It took us about forty-five minutes to fill the bucket with berries. We were so busy picking and talking, neither of us realized how far we’d come until Pooch pointed through the trees at a patch of sparkling green. Bonners Lake. We hadn’t been back, either one of us, since the incident in the boat.
“Do you want to go take a look?” I asked him.
“Do you?”
The boat was right where we’d left it, the ground around it covered with footprints that told the whole story. In among the big waffle-soled boot prints of the men who’d come to carry Pooch out of the woods, the tracks of my small bare feet were still visible, Jack’s paw prints right beside them.
“Do you care if we don’t ever come back here again?” I asked Pooch. “It kind of creeps me out. You could have died, you know.”
“I know.”
“I’m glad you didn’t die, Pooch.”
“I never told you this,” said Pooch, “but when I found out that you weren’t really a ghost, even though I was mad, I was also really happy. I’m glad you didn’t die either.”
As we stood looking at the boat, it suddenly dawned on me that the shape of it reminded me of something.
“What would you think about The Peapod as a name?” I asked Pooch.
“The Peapod?”
He tilted his head to one side, considering. “Now that you mention it, I guess it does kind of look like one. It’s even got a curly rope stem at the tip. Yeah, The Peapod would be a good name!
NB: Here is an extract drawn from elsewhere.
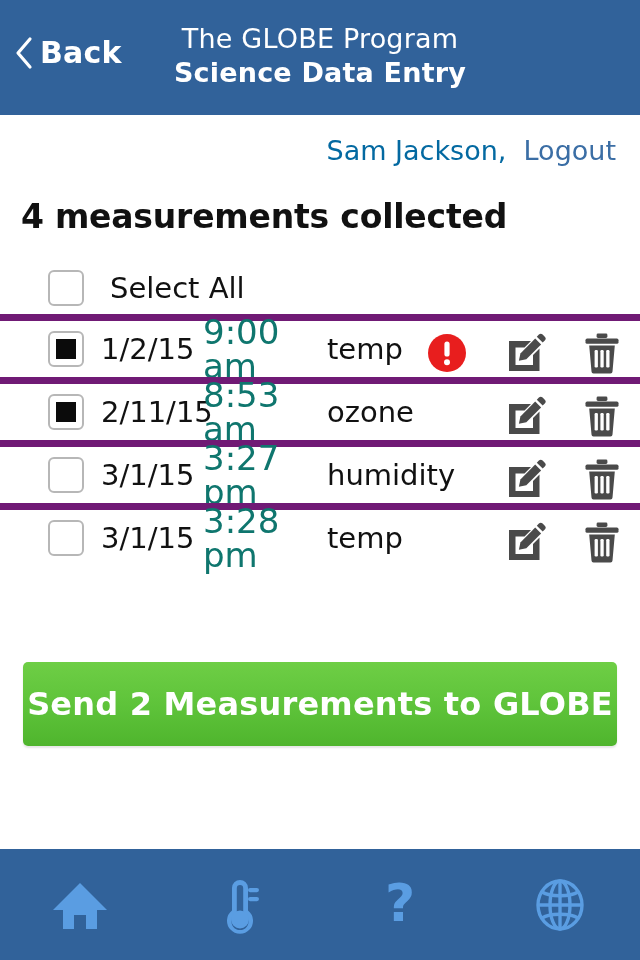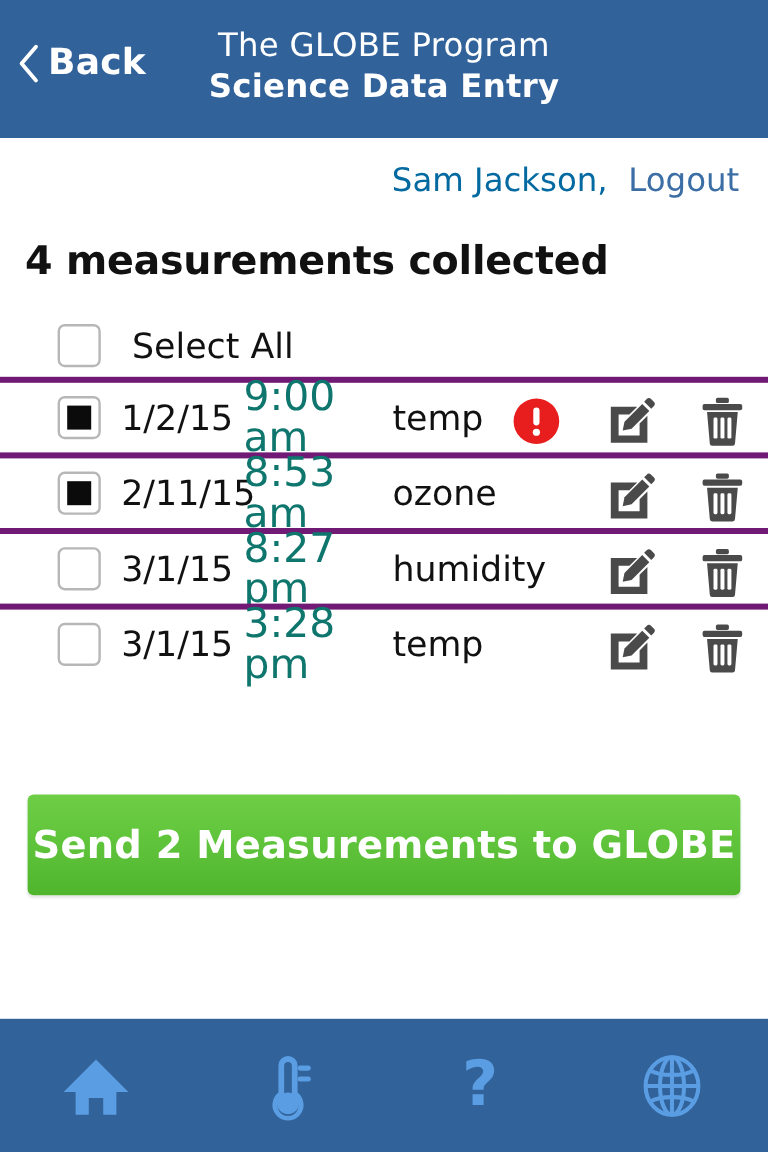"1/2/15" .row { border-top: 5px solid #701a75 -> 7px solid #701a75 }
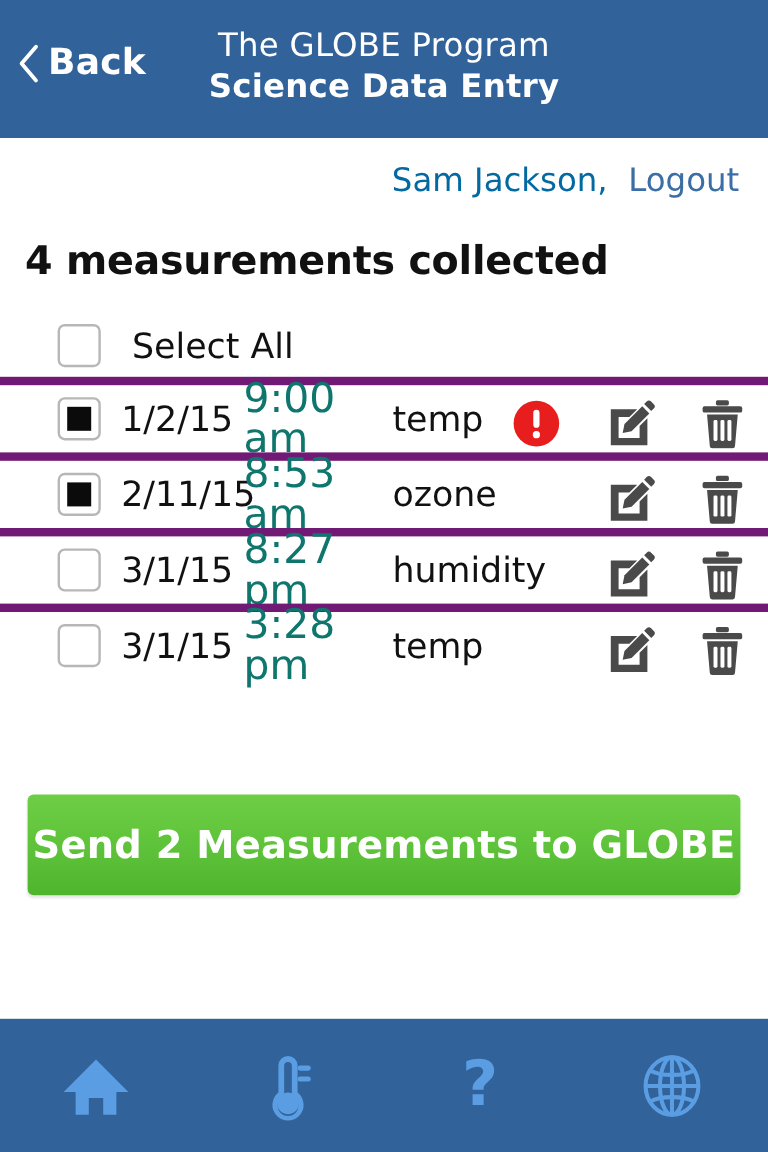"8:27 pm" span.cell-time { text: 8:27 -> 3:27 }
If only we had some paint.”
“We do,” I said.
Crouching down beside the bucket, I picked out a handful of the biggest, juiciest blackberries I could find, and holding them between my fingers, I used the purple juice to stain the letters onto the side of the boat.
“What do you think?” I asked Pooch when I was finished.
“Sweet,” he said.
That night, after dark, Pooch and I lay next to each other on the blue blanket and watched the fireworks bursting overhead. At the end of the month when he left to go spend time with his father, it broke my heart to see him go. I got a postcard from him about a week later. It was from Fire Island and it had a picture of a boat on it. He’d scratched off the name on the stern and written SPINACH in its place. Several days later I got another postcard in the mail, this one from Annie. She was full of complaints about the awful food at camp and the bratty kids in her cabin, and how horrible and boring her whole summer had turned out to be. At the bottom of the card she had run out of space, so she’d turned it and written the end of her message going up the side. “I miss you, Verbie,” it said. “Love, Annie.”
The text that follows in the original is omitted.